Helen Finnigan creates self-portraits of well known women poets and photographers. Her quirky surreal take on the moments before and after passing away, create an uneasy humour and a definitive reflection on mortality.

Dajana Torbica takes us on an ethereal journey to re-visit the places of her youth and to find solace and a closure in remembering her father who died an unnatural death. She presses the camera close to her heart and invites us to partake in her grieving process, illuminated by her silent wanderings in her native land of Croatia.

Naranjapal Hare's images are exuberant, just like her. Ever curious and playful she lets her subjects squeal with delight as they are boxed in by her fierce energy, banter and stare. A fan of the photo booth and Warhol, Naranjapal seizes minute booth images to create close-ups and intimate photographs of her friends with flash and cheap throwaway cameras.

Alice Moseley studied the female identity and body, in its fragility, vulnerability and flux. In creating images of women through various lenses and mirrors, and in using projectors she layers her images and gives them more meaning and semblance. These are erotic and provocative young bodies that create a rich tableaux of beautifully shot transient moments. This is the deified female, the body of the goddess, the virgin and the whore.

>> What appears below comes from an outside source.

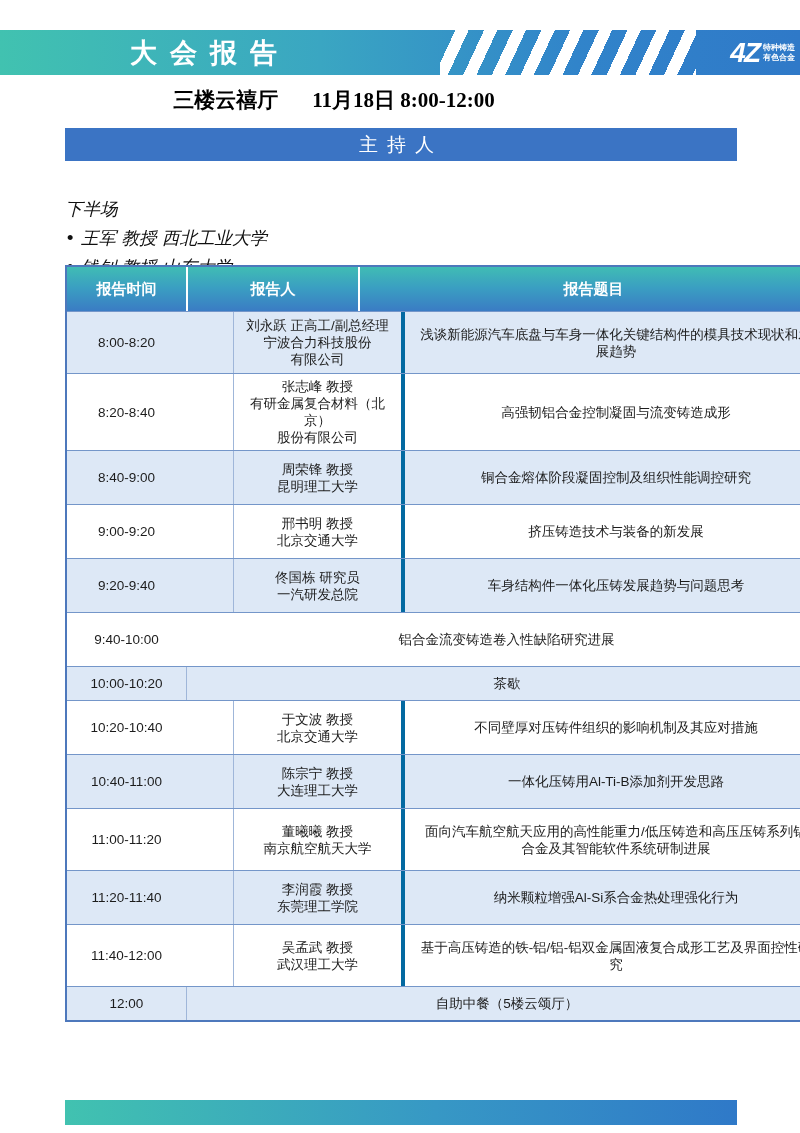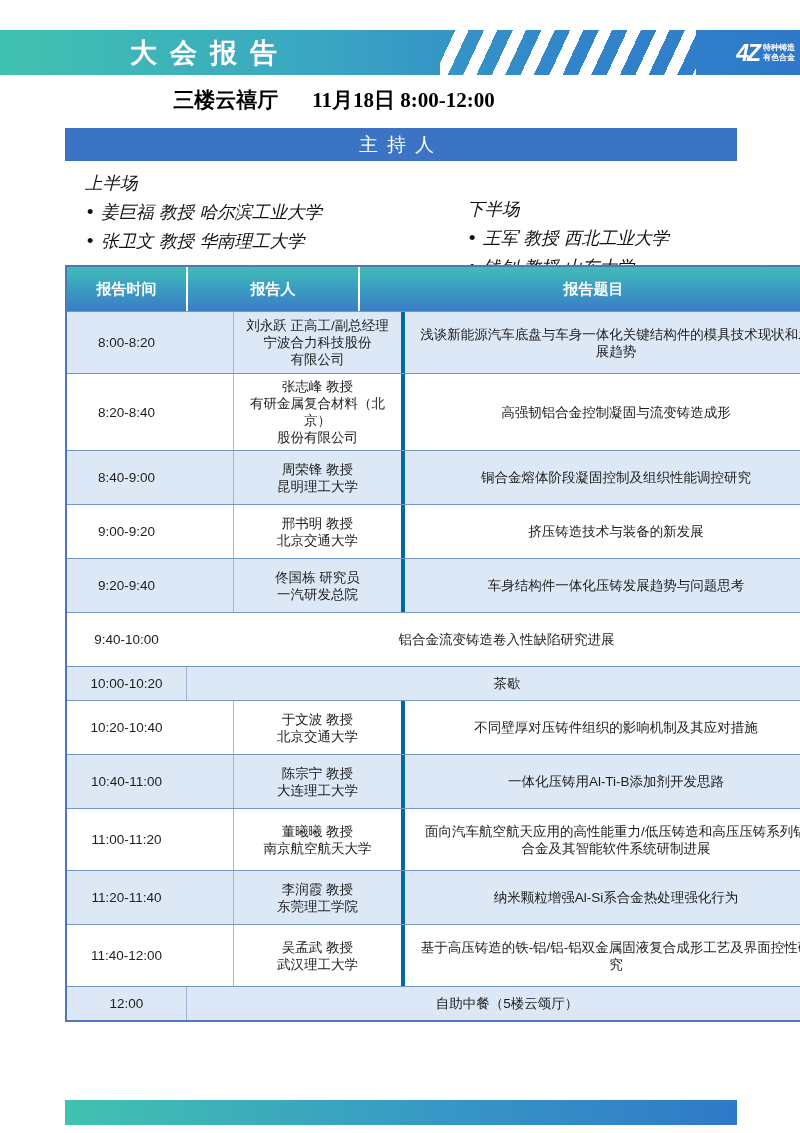"4Z" .logo-glyph { font-size: 23px -> 28px }
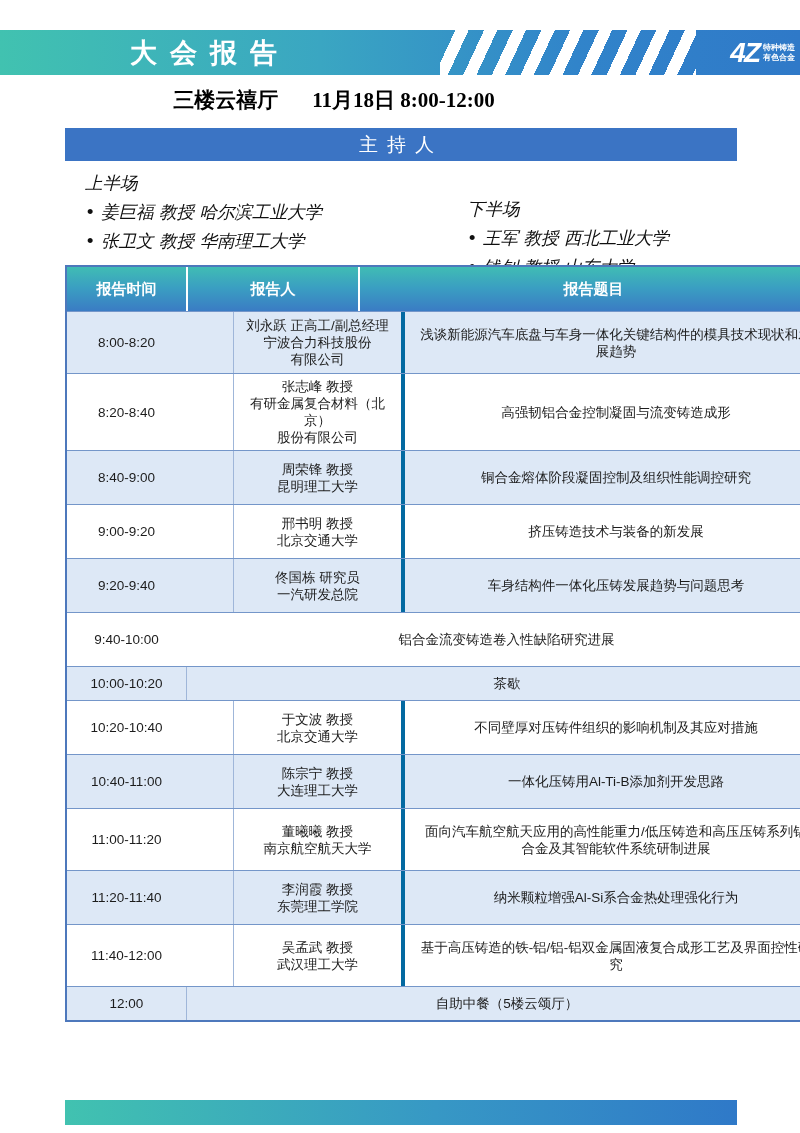"上半场" div.mod-col-left { html: <div> <div>上半场</div> <div>姜巨福 教授 哈尔滨工业大学</div> <div>张卫文 教授 华南理工大学</div> </div> -> none }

Francesca Chantell displays the imperfect body perfectly, the little things that make us stand out, like a mark or a mole, those things that make us unique and who we are. We are perfect in our own image. Her images are raw and unforgiving. Somehow she makes the wound and the wounded become beautiful and tangible and intoxicating. These are bodies that have lived and felt great suffering; they are undeniably bodies that are sometimes aloof and transcendent.

Sarah Mclaughlin
Sarah Mclaughlin
Sarah Mclaughlin
Sarah Mclaughlin

Sarah Mclaughlin observed the tensions in Northern Ireland where she was born. Her striking images hint at the discord and the truth of fighting factions still at war today. It is if she is on the front lines, firing shots to understand the process of war when things seem quiet. The huge banners and signs, the crowds, the lone flag all speak words of past hurt and recollection. These images are timeless in their story telling as we re-read them with our own particular take.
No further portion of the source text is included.